→ **Goal of the exercise**: Transcribe the entries below exactly; leave every image out.

→ **The data**:
--
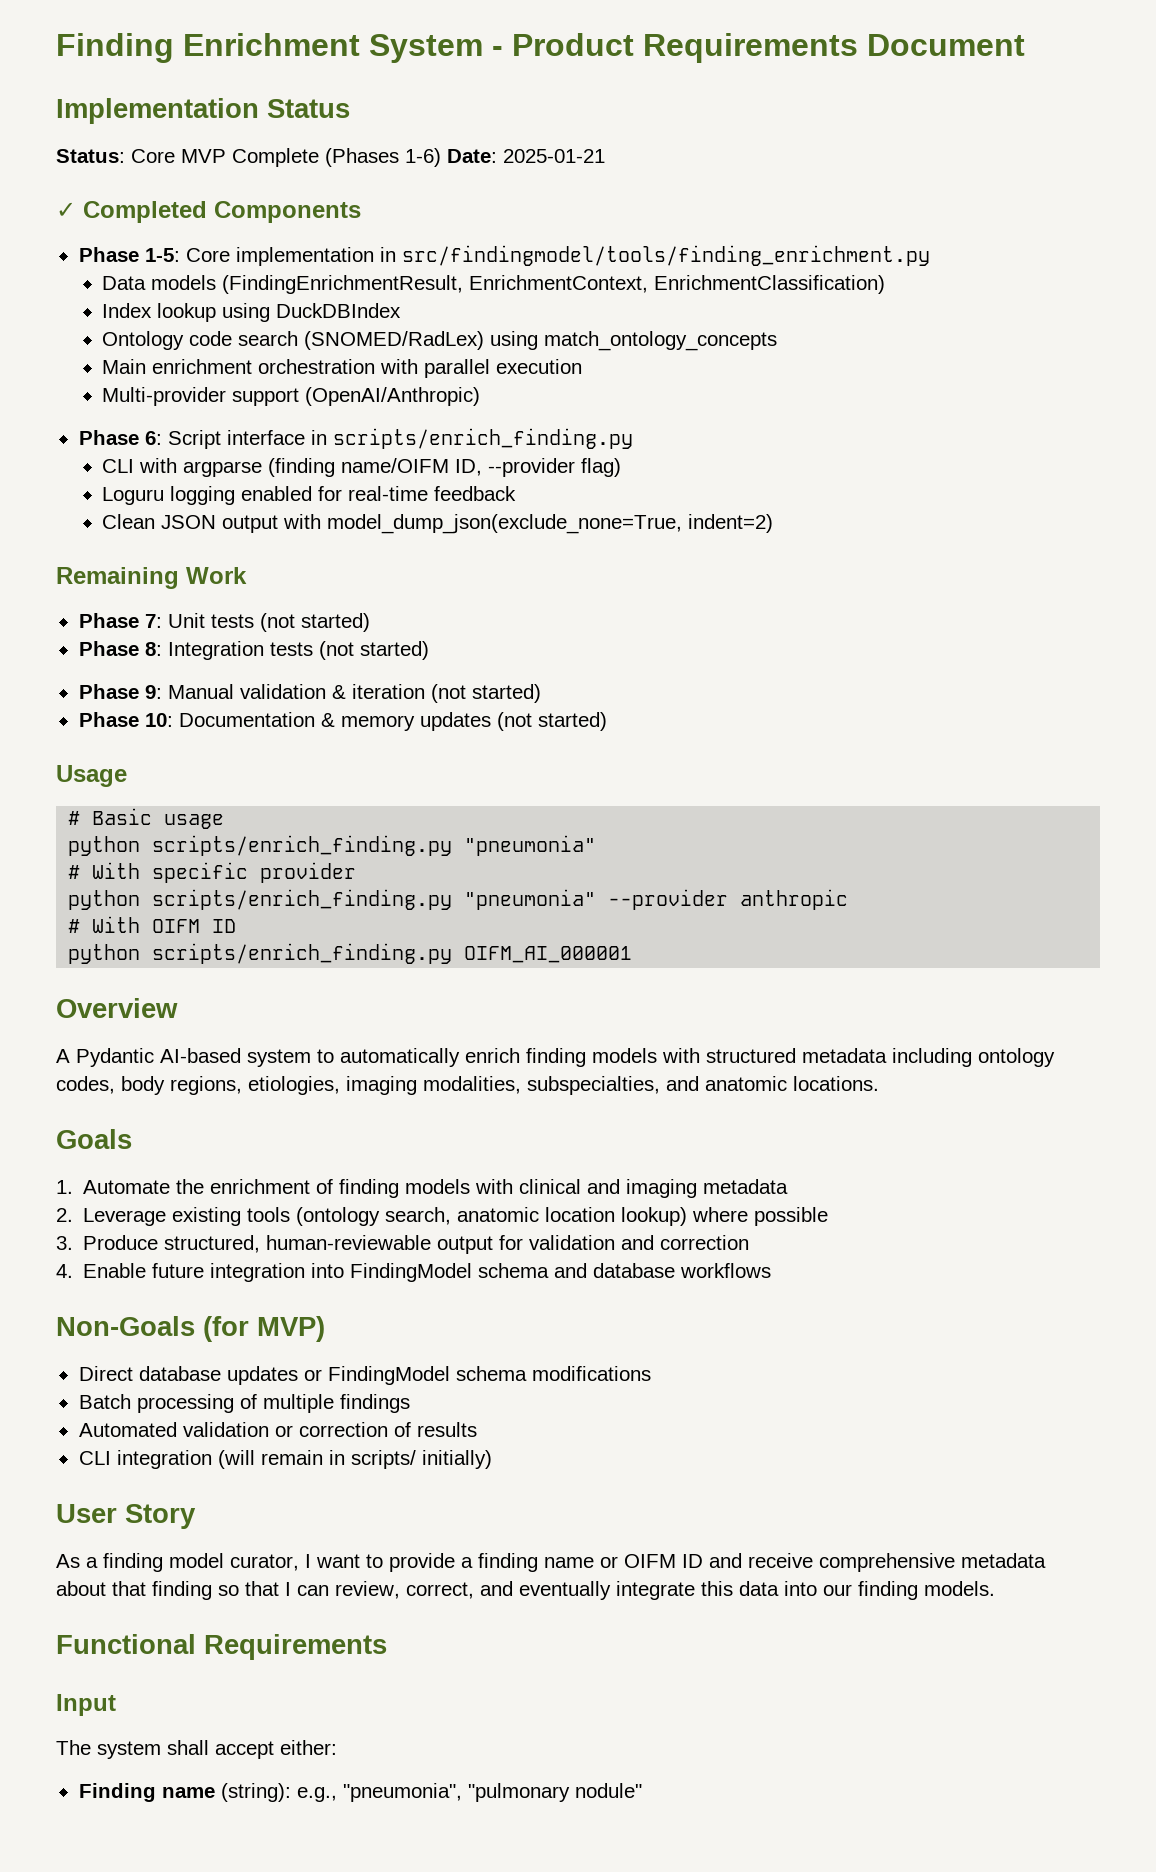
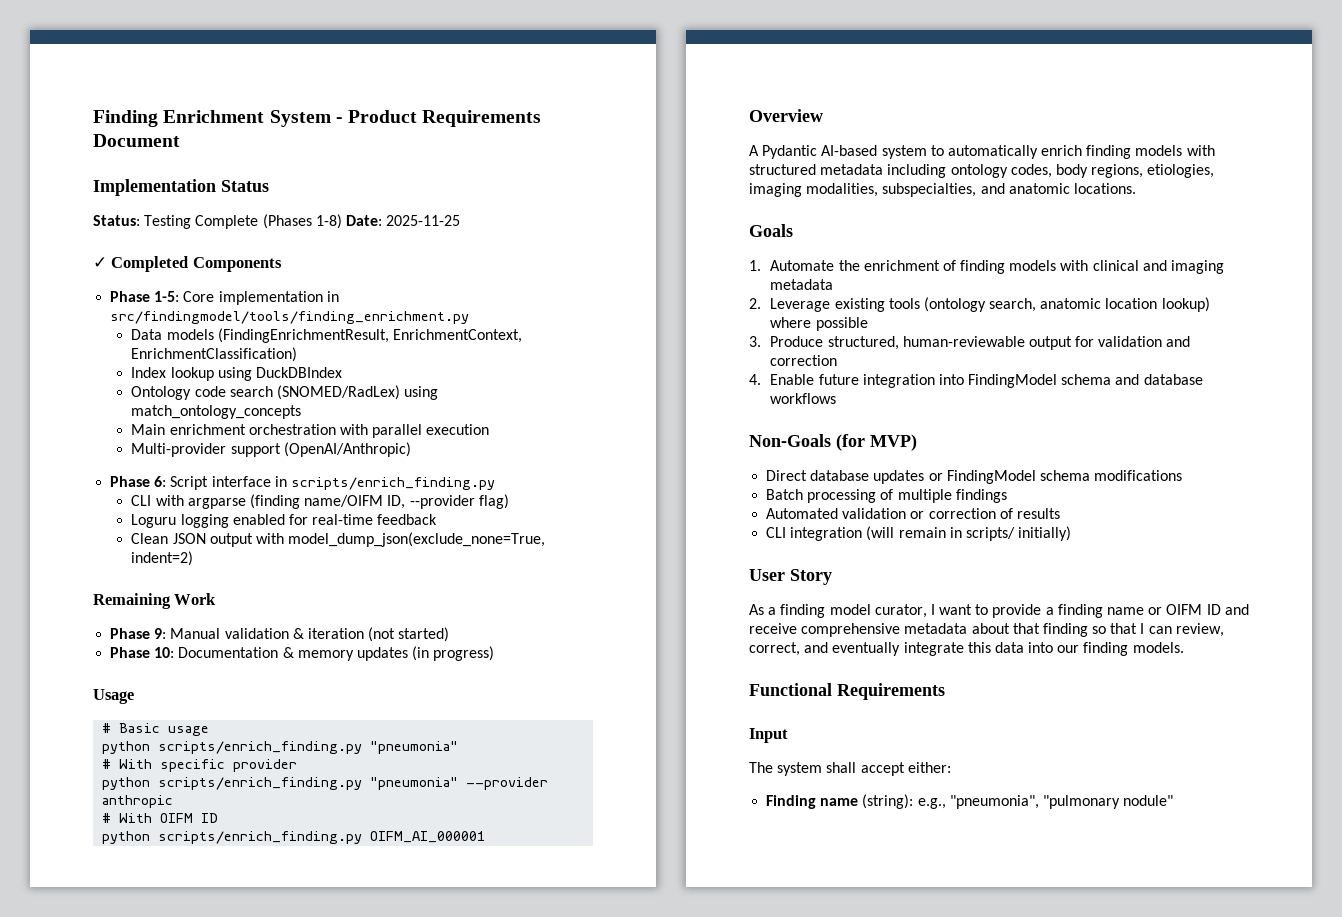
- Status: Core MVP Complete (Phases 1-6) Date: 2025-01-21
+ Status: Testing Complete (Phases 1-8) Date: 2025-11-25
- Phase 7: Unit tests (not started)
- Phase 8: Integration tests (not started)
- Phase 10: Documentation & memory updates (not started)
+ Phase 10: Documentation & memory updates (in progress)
--
→ **Problem solution**:
- Status: Core MVP Complete (Phases 1-6) Date: 2025-01-21
+ Status: Testing Complete (Phases 1-8) Date: 2025-11-25
- Phase 7: Unit tests (not started)
- Phase 8: Integration tests (not started)
- Phase 10: Documentation & memory updates (not started)
+ Phase 10: Documentation & memory updates (in progress)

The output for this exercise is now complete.